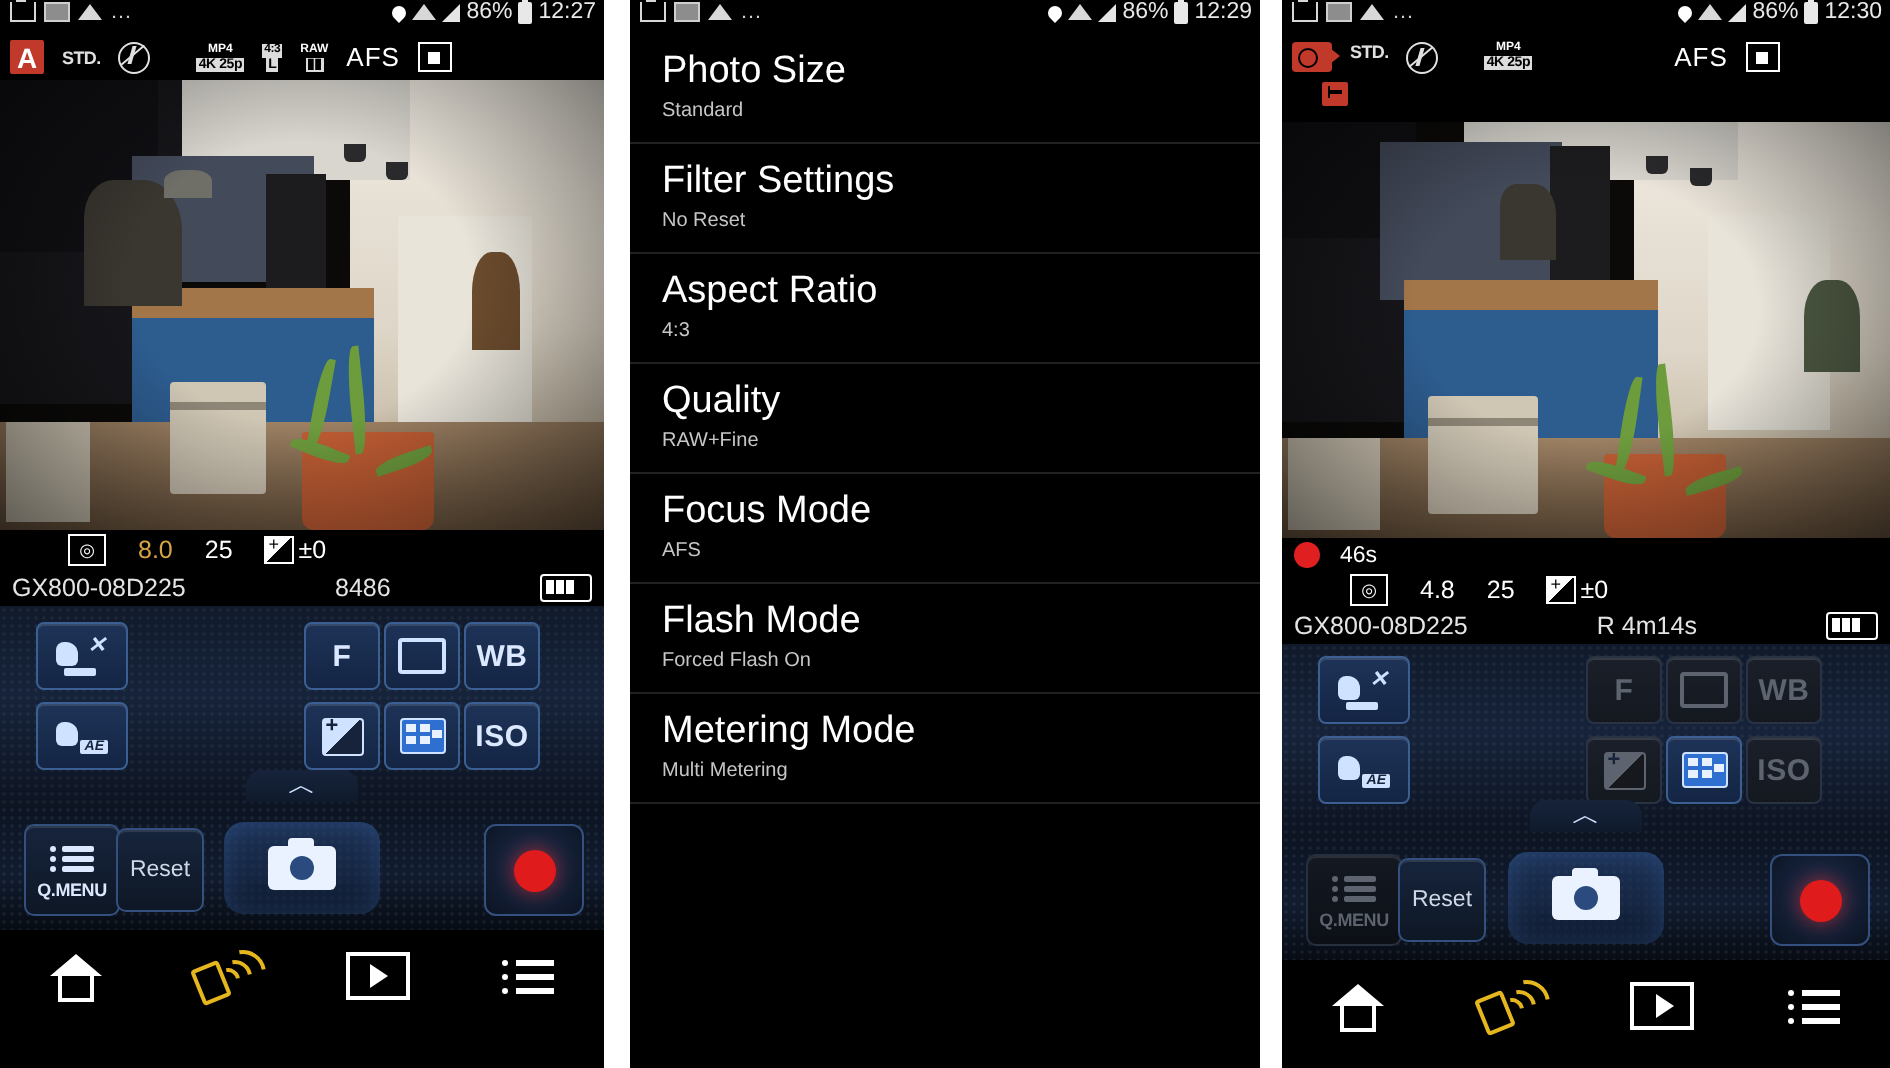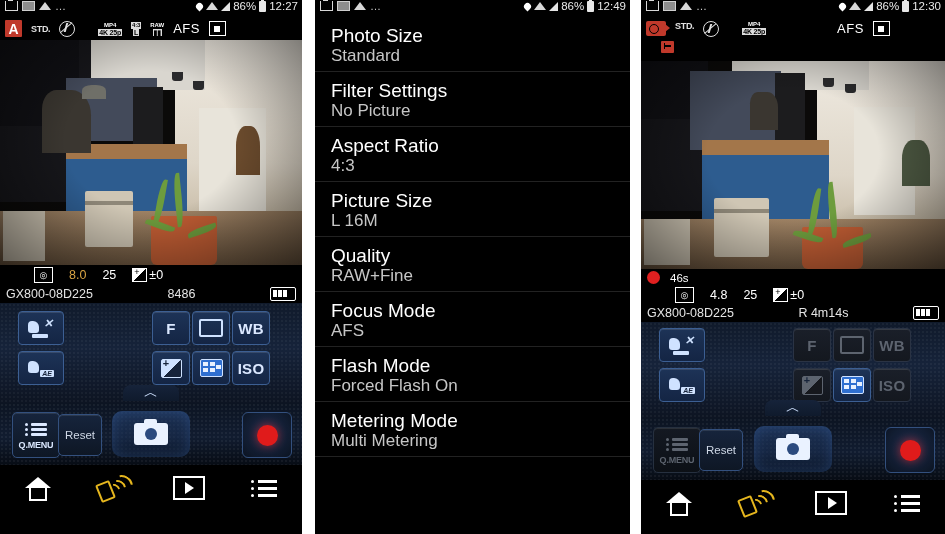--- a/index.html
+++ b/index.html
@@ -165,21 +165,21 @@
   .ico-list .ln{display:flex;align-items:center;gap:4px;margin:4px 0;}
   .ico-list .dot{width:3px;height:3px;background:#fff;border-radius:50%;}
   .ico-list .bar{height:3px;background:#fff;flex:1;}
 
   
   .menu-title{height:18px;background:linear-gradient(180deg,#b9b9b9,#9d9d9d);
         color:#1b1b1b;font-size:11.5px;font-weight:bold;display:flex;align-items:center;padding-left:6px;}
   .menu-list{background:#000;}
   .menu-item{border-bottom:1px solid #222;padding:7px 0 8px 16px;}
   .menu-item .mt{color:#fff;font-size:19px;line-height:23px;font-weight:normal;}
-  .menu-item .ms{color:#c6c6c6;font-size:17px;line-height:15px;margin-top:1px;}
+  .menu-item .ms{color:#c6c6c6;font-size:10px;line-height:15px;margin-top:1px;}
 </style>
 </head>
 <body>
 
 <div class="stage">
 
   <div class="panel" id="panel-1">
 
     <div class="statusbar">
       <div class="sb-left">
@@ -385,41 +385,37 @@
         <span class="sbi ico-keyboard"></span>
         <span class="sbi ico-wifi-s"></span>
         <span class="dots">…</span>
       </div>
       <div class="sb-right">
         <span class="ico-pin"></span>
         <span class="sbi ico-wifi-s"></span>
         <span class="ico-signal"></span>
         <span>86%</span>
         <span class="ico-batt"></span>
-        <span>12:49</span>
+        <span>12:29</span>
       </div>
     </div>
 
 
     <div class="menu-list">
       <div class="menu-item">
         <div class="mt">Photo Size</div>
         <div class="ms">Standard</div>
       </div>
       <div class="menu-item">
         <div class="mt">Filter Settings</div>
-        <div class="ms">No Picture</div>
+        <div class="ms">No Reset</div>
       </div>
       <div class="menu-item">
         <div class="mt">Aspect Ratio</div>
         <div class="ms">4:3</div>
-      </div>
-      <div class="menu-item">
-        <div class="mt">Picture Size</div>
-        <div class="ms">L 16M</div>
       </div>
       <div class="menu-item">
         <div class="mt">Quality</div>
         <div class="ms">RAW+Fine</div>
       </div>
       <div class="menu-item">
         <div class="mt">Focus Mode</div>
         <div class="ms">AFS</div>
       </div>
       <div class="menu-item">

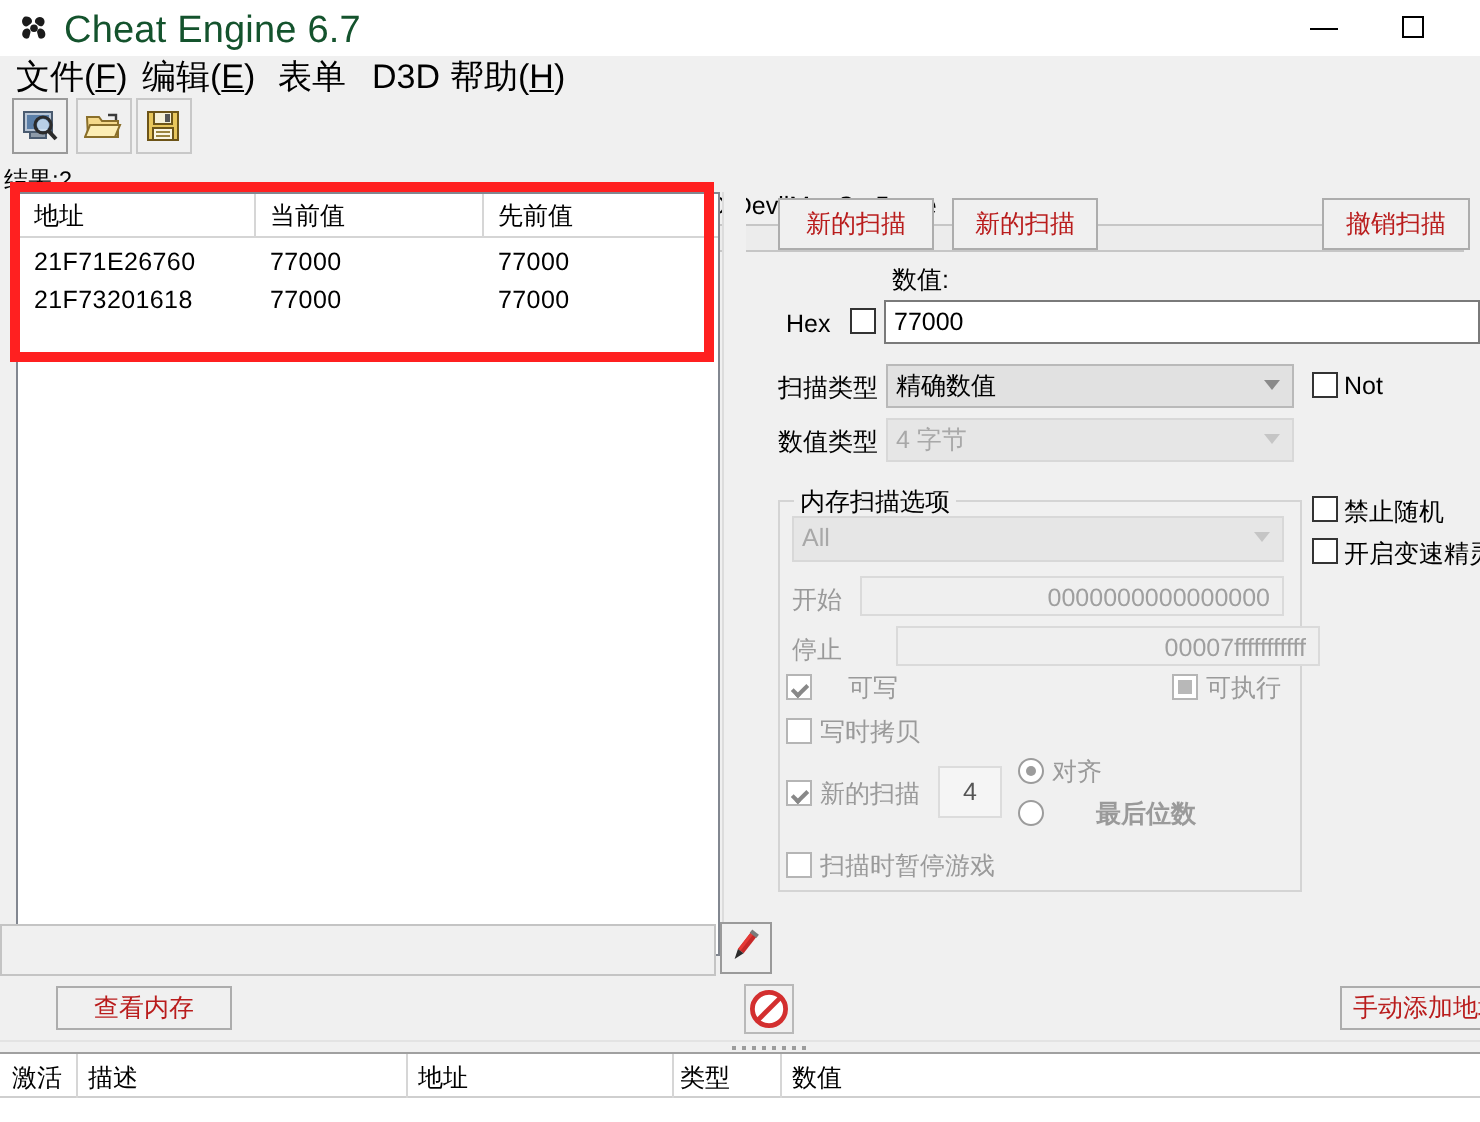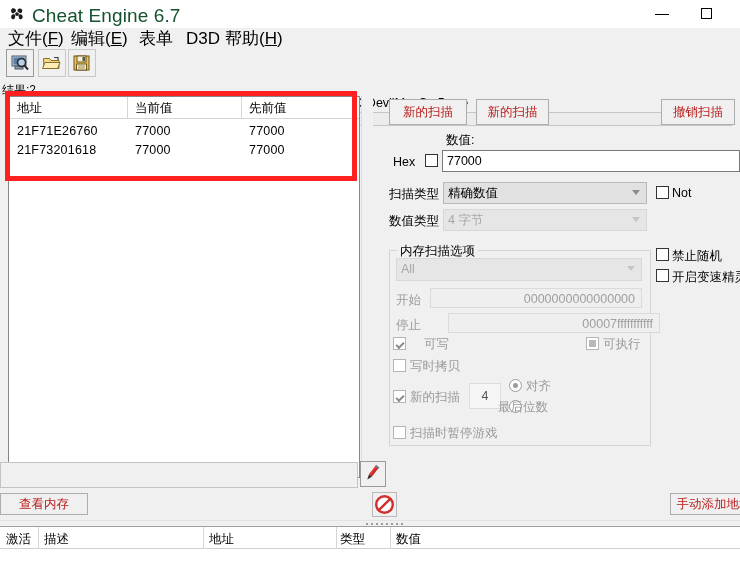--- a/index.html
+++ b/index.html
@@ -201,21 +201,21 @@
   
   .lower-box {
     position: absolute; left: 0px; top: 462px; width: 358px; height: 26px;
     background: #f0f0f0; border: 1px solid #c4c4c4; box-sizing: border-box;
   }
   .pen-btn {
     position: absolute; left: 360px; top: 461px; width: 26px; height: 26px;
     background: #f0f0f0; border: 1px solid #9a9a9a; box-sizing: border-box;
   }
   .btn-viewmem {
-    left: 0; top: 493px; width: 88px; height: 22px; line-height: 20px;
+    left: 28px; top: 493px; width: 88px; height: 22px; line-height: 20px;
   }
   .no-entry {
     position: absolute; left: 372px; top: 492px; width: 25px; height: 25px;
     background: #f0f0f0; border: 1px solid #b9b9b9; box-sizing: border-box;
   }
   .btn-addaddr {
     left: 670px; top: 493px; width: 88px; height: 22px; line-height: 20px;
   }
 
   .splitter {
@@ -388,21 +388,21 @@
   <div class="chk dim" style="left:393px; top:359px;"></div>
   <span class="lbl lbl-dim" style="left:410px; top:358px;">写时拷贝</span>
 
   <div class="chk dim checked" style="left:393px; top:390px;"></div>
   <span class="lbl lbl-dim" style="left:410px; top:389px;">新的扫描</span>
   <div class="num-input" style="left:469px; top:383px; width:32px; height:26px;">4</div>
 
   <div class="radio sel" style="left:509px; top:379px;"></div>
   <span class="lbl lbl-dim" style="left:526px; top:378px;">对齐</span>
   <div class="radio" style="left:509px; top:400px;"></div>
-  <span class="lbl lbl-dim" style="left:498px; top:399px;">最后位数</span>
+  <span class="lbl lbl-dim" style="left:548px; top:399px;font-weight:bold;">最后位数</span>
 
   <div class="chk dim" style="left:393px; top:426px;"></div>
   <span class="lbl lbl-dim" style="left:410px; top:425px;">扫描时暂停游戏</span>
 
   <div class="lower-box"></div>
   <div class="pen-btn">
     <svg width="22" height="22" viewBox="0 0 22 22">
       <g transform="rotate(38 11 11)">
         <rect x="9.5" y="3" width="3.6" height="11" fill="#c62828"></rect>
         <rect x="9.5" y="3" width="1.6" height="11" fill="#e53935"></rect>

____________________

> [EXERCISE REQUIREMENTS]
Write out each entry above once more, exactly as written, and drop the pictures.

> [PROBLEM SOLUTION]
--- a/index.html
+++ b/index.html
@@ -165,21 +165,21 @@
   .ico-list .ln{display:flex;align-items:center;gap:4px;margin:4px 0;}
   .ico-list .dot{width:3px;height:3px;background:#fff;border-radius:50%;}
   .ico-list .bar{height:3px;background:#fff;flex:1;}
 
   
   .menu-title{height:18px;background:linear-gradient(180deg,#b9b9b9,#9d9d9d);
         color:#1b1b1b;font-size:11.5px;font-weight:bold;display:flex;align-items:center;padding-left:6px;}
   .menu-list{background:#000;}
   .menu-item{border-bottom:1px solid #222;padding:7px 0 8px 16px;}
   .menu-item .mt{color:#fff;font-size:19px;line-height:23px;font-weight:normal;}
-  .menu-item .ms{color:#c6c6c6;font-size:17px;line-height:15px;margin-top:1px;}
+  .menu-item .ms{color:#c6c6c6;font-size:10px;line-height:15px;margin-top:1px;}
 </style>
 </head>
 <body>
 
 <div class="stage">
 
   <div class="panel" id="panel-1">
 
     <div class="statusbar">
       <div class="sb-left">
@@ -385,41 +385,37 @@
         <span class="sbi ico-keyboard"></span>
         <span class="sbi ico-wifi-s"></span>
         <span class="dots">…</span>
       </div>
       <div class="sb-right">
         <span class="ico-pin"></span>
         <span class="sbi ico-wifi-s"></span>
         <span class="ico-signal"></span>
         <span>86%</span>
         <span class="ico-batt"></span>
-        <span>12:49</span>
+        <span>12:29</span>
       </div>
     </div>
 
 
     <div class="menu-list">
       <div class="menu-item">
         <div class="mt">Photo Size</div>
         <div class="ms">Standard</div>
       </div>
       <div class="menu-item">
         <div class="mt">Filter Settings</div>
-        <div class="ms">No Picture</div>
+        <div class="ms">No Reset</div>
       </div>
       <div class="menu-item">
         <div class="mt">Aspect Ratio</div>
         <div class="ms">4:3</div>
-      </div>
-      <div class="menu-item">
-        <div class="mt">Picture Size</div>
-        <div class="ms">L 16M</div>
       </div>
       <div class="menu-item">
         <div class="mt">Quality</div>
         <div class="ms">RAW+Fine</div>
       </div>
       <div class="menu-item">
         <div class="mt">Focus Mode</div>
         <div class="ms">AFS</div>
       </div>
       <div class="menu-item">

--- a/index.html
+++ b/index.html
@@ -201,21 +201,21 @@
   
   .lower-box {
     position: absolute; left: 0px; top: 462px; width: 358px; height: 26px;
     background: #f0f0f0; border: 1px solid #c4c4c4; box-sizing: border-box;
   }
   .pen-btn {
     position: absolute; left: 360px; top: 461px; width: 26px; height: 26px;
     background: #f0f0f0; border: 1px solid #9a9a9a; box-sizing: border-box;
   }
   .btn-viewmem {
-    left: 0; top: 493px; width: 88px; height: 22px; line-height: 20px;
+    left: 28px; top: 493px; width: 88px; height: 22px; line-height: 20px;
   }
   .no-entry {
     position: absolute; left: 372px; top: 492px; width: 25px; height: 25px;
     background: #f0f0f0; border: 1px solid #b9b9b9; box-sizing: border-box;
   }
   .btn-addaddr {
     left: 670px; top: 493px; width: 88px; height: 22px; line-height: 20px;
   }
 
   .splitter {
@@ -388,21 +388,21 @@
   <div class="chk dim" style="left:393px; top:359px;"></div>
   <span class="lbl lbl-dim" style="left:410px; top:358px;">写时拷贝</span>
 
   <div class="chk dim checked" style="left:393px; top:390px;"></div>
   <span class="lbl lbl-dim" style="left:410px; top:389px;">新的扫描</span>
   <div class="num-input" style="left:469px; top:383px; width:32px; height:26px;">4</div>
 
   <div class="radio sel" style="left:509px; top:379px;"></div>
   <span class="lbl lbl-dim" style="left:526px; top:378px;">对齐</span>
   <div class="radio" style="left:509px; top:400px;"></div>
-  <span class="lbl lbl-dim" style="left:498px; top:399px;">最后位数</span>
+  <span class="lbl lbl-dim" style="left:548px; top:399px;font-weight:bold;">最后位数</span>
 
   <div class="chk dim" style="left:393px; top:426px;"></div>
   <span class="lbl lbl-dim" style="left:410px; top:425px;">扫描时暂停游戏</span>
 
   <div class="lower-box"></div>
   <div class="pen-btn">
     <svg width="22" height="22" viewBox="0 0 22 22">
       <g transform="rotate(38 11 11)">
         <rect x="9.5" y="3" width="3.6" height="11" fill="#c62828"></rect>
         <rect x="9.5" y="3" width="1.6" height="11" fill="#e53935"></rect>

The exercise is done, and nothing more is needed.